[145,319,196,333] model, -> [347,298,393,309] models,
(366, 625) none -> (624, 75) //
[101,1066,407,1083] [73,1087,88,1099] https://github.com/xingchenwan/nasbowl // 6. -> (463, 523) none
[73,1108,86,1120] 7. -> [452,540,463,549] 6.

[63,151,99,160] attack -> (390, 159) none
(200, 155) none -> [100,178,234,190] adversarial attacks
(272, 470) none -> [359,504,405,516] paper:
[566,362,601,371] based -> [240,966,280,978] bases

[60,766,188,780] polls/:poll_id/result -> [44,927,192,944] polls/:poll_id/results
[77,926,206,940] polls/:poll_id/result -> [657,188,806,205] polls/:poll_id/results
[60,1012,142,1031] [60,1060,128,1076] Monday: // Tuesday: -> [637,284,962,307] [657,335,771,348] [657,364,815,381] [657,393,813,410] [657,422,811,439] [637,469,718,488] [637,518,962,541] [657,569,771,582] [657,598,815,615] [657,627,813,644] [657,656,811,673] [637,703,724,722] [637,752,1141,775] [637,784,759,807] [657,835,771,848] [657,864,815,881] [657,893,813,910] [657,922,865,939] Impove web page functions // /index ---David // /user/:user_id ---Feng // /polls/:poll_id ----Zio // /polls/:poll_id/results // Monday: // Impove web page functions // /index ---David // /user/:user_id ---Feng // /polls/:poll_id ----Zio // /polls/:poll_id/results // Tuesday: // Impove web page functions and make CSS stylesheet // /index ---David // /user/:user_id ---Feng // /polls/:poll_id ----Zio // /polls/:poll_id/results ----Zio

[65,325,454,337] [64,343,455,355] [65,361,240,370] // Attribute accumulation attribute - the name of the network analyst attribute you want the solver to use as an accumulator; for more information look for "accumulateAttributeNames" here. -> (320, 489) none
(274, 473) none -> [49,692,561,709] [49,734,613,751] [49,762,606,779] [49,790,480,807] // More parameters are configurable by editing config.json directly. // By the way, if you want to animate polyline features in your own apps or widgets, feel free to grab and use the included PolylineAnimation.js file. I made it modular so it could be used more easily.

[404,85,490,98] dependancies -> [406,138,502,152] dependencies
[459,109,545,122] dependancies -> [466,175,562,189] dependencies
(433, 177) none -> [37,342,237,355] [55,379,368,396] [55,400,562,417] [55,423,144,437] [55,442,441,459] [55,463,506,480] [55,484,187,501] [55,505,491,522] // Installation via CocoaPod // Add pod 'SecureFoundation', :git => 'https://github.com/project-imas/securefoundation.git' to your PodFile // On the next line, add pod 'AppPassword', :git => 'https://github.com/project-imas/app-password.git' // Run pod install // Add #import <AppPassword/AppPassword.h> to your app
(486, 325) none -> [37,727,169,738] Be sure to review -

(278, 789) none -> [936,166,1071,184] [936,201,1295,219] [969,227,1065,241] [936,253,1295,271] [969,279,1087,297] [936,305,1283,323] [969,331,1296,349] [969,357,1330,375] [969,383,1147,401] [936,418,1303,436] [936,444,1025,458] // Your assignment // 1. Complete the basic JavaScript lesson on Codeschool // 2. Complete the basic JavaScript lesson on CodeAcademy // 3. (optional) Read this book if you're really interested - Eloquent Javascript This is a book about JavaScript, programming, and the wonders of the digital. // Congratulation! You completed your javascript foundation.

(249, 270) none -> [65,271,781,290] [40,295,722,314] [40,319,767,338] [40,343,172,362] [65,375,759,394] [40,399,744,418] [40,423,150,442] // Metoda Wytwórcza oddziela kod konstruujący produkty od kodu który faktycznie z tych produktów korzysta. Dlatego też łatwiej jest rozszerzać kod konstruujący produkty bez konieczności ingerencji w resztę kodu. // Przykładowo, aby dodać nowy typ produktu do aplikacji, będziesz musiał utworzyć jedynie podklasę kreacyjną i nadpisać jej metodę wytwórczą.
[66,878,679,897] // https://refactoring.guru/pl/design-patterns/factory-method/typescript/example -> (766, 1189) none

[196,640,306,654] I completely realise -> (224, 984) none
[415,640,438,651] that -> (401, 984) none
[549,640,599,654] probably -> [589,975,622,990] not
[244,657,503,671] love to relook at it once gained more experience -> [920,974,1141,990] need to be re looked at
────────────────────────────────────────
The whole listing above is to be output exactly.

[145,319,196,333] model, -> [347,298,393,309] models,
(366, 625) none -> (624, 75) //
[101,1066,407,1083] [73,1087,88,1099] https://github.com/xingchenwan/nasbowl // 6. -> (463, 523) none
[73,1108,86,1120] 7. -> [452,540,463,549] 6.

[63,151,99,160] attack -> (390, 159) none
(200, 155) none -> [100,178,234,190] adversarial attacks
(272, 470) none -> [359,504,405,516] paper:
[566,362,601,371] based -> [240,966,280,978] bases

[60,766,188,780] polls/:poll_id/result -> [44,927,192,944] polls/:poll_id/results
[77,926,206,940] polls/:poll_id/result -> [657,188,806,205] polls/:poll_id/results
[60,1012,142,1031] [60,1060,128,1076] Monday: // Tuesday: -> [637,284,962,307] [657,335,771,348] [657,364,815,381] [657,393,813,410] [657,422,811,439] [637,469,718,488] [637,518,962,541] [657,569,771,582] [657,598,815,615] [657,627,813,644] [657,656,811,673] [637,703,724,722] [637,752,1141,775] [637,784,759,807] [657,835,771,848] [657,864,815,881] [657,893,813,910] [657,922,865,939] Impove web page functions // /index ---David // /user/:user_id ---Feng // /polls/:poll_id ----Zio // /polls/:poll_id/results // Monday: // Impove web page functions // /index ---David // /user/:user_id ---Feng // /polls/:poll_id ----Zio // /polls/:poll_id/results // Tuesday: // Impove web page functions and make CSS stylesheet // /index ---David // /user/:user_id ---Feng // /polls/:poll_id ----Zio // /polls/:poll_id/results ----Zio

[65,325,454,337] [64,343,455,355] [65,361,240,370] // Attribute accumulation attribute - the name of the network analyst attribute you want the solver to use as an accumulator; for more information look for "accumulateAttributeNames" here. -> (320, 489) none
(274, 473) none -> [49,692,561,709] [49,734,613,751] [49,762,606,779] [49,790,480,807] // More parameters are configurable by editing config.json directly. // By the way, if you want to animate polyline features in your own apps or widgets, feel free to grab and use the included PolylineAnimation.js file. I made it modular so it could be used more easily.

[404,85,490,98] dependancies -> [406,138,502,152] dependencies
[459,109,545,122] dependancies -> [466,175,562,189] dependencies
(433, 177) none -> [37,342,237,355] [55,379,368,396] [55,400,562,417] [55,423,144,437] [55,442,441,459] [55,463,506,480] [55,484,187,501] [55,505,491,522] // Installation via CocoaPod // Add pod 'SecureFoundation', :git => 'https://github.com/project-imas/securefoundation.git' to your PodFile // On the next line, add pod 'AppPassword', :git => 'https://github.com/project-imas/app-password.git' // Run pod install // Add #import <AppPassword/AppPassword.h> to your app
(486, 325) none -> [37,727,169,738] Be sure to review -

(278, 789) none -> [936,166,1071,184] [936,201,1295,219] [969,227,1065,241] [936,253,1295,271] [969,279,1087,297] [936,305,1283,323] [969,331,1296,349] [969,357,1330,375] [969,383,1147,401] [936,418,1303,436] [936,444,1025,458] // Your assignment // 1. Complete the basic JavaScript lesson on Codeschool // 2. Complete the basic JavaScript lesson on CodeAcademy // 3. (optional) Read this book if you're really interested - Eloquent Javascript This is a book about JavaScript, programming, and the wonders of the digital. // Congratulation! You completed your javascript foundation.

(249, 270) none -> [65,271,781,290] [40,295,722,314] [40,319,767,338] [40,343,172,362] [65,375,759,394] [40,399,744,418] [40,423,150,442] // Metoda Wytwórcza oddziela kod konstruujący produkty od kodu który faktycznie z tych produktów korzysta. Dlatego też łatwiej jest rozszerzać kod konstruujący produkty bez konieczności ingerencji w resztę kodu. // Przykładowo, aby dodać nowy typ produktu do aplikacji, będziesz musiał utworzyć jedynie podklasę kreacyjną i nadpisać jej metodę wytwórczą.
[66,878,679,897] // https://refactoring.guru/pl/design-patterns/factory-method/typescript/example -> (766, 1189) none

[196,640,306,654] I completely realise -> (224, 984) none
[415,640,438,651] that -> (401, 984) none
[549,640,599,654] probably -> [589,975,622,990] not
[244,657,503,671] love to relook at it once gained more experience -> [920,974,1141,990] need to be re looked at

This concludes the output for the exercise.